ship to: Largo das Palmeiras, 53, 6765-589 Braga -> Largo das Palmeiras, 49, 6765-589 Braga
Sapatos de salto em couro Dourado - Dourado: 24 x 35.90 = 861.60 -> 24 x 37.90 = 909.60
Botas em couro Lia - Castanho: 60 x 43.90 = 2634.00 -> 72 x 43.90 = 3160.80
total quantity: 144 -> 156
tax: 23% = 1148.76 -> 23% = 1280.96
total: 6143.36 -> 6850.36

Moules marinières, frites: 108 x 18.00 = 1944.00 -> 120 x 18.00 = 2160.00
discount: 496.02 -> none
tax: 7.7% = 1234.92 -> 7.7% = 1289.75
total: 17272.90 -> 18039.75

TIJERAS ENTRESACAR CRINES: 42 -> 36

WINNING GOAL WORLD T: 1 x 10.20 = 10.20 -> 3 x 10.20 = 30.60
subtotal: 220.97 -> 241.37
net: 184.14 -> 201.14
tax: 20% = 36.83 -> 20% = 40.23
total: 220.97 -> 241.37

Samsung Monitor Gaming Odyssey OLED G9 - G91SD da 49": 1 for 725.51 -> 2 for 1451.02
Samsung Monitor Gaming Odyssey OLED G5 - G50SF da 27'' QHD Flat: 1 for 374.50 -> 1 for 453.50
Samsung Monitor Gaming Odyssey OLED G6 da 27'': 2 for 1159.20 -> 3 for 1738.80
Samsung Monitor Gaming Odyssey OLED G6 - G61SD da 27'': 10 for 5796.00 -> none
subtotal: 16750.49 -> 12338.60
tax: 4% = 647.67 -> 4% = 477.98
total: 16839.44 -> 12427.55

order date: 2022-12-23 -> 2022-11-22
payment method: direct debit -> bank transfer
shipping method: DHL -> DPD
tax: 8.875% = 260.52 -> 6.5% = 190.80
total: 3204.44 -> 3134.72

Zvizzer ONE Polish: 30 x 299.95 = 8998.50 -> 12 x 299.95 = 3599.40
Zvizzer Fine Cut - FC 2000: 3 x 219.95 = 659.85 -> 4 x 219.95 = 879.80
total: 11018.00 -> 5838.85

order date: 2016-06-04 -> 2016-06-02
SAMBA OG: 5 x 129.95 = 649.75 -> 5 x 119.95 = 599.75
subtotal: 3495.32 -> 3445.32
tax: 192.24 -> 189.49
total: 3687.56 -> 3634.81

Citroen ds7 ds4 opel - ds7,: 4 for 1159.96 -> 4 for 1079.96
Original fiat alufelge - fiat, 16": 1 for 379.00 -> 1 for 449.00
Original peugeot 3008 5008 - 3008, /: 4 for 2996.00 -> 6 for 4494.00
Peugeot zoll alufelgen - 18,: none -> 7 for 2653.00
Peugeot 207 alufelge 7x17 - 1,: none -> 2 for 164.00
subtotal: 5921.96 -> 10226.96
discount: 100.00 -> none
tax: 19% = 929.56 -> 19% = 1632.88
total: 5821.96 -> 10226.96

→ Task to carry out:
Repeat exactly the lines of the listing above, from the one with "tax: 8.875% = 260.52 -> 6.5% = 190.80" down to the one with "Citroen ds7 ds4"; both of those lines belong in the range.

→ Output of the task:
tax: 8.875% = 260.52 -> 6.5% = 190.80
total: 3204.44 -> 3134.72

Zvizzer ONE Polish: 30 x 299.95 = 8998.50 -> 12 x 299.95 = 3599.40
Zvizzer Fine Cut - FC 2000: 3 x 219.95 = 659.85 -> 4 x 219.95 = 879.80
total: 11018.00 -> 5838.85

order date: 2016-06-04 -> 2016-06-02
SAMBA OG: 5 x 129.95 = 649.75 -> 5 x 119.95 = 599.75
subtotal: 3495.32 -> 3445.32
tax: 192.24 -> 189.49
total: 3687.56 -> 3634.81

Citroen ds7 ds4 opel - ds7,: 4 for 1159.96 -> 4 for 1079.96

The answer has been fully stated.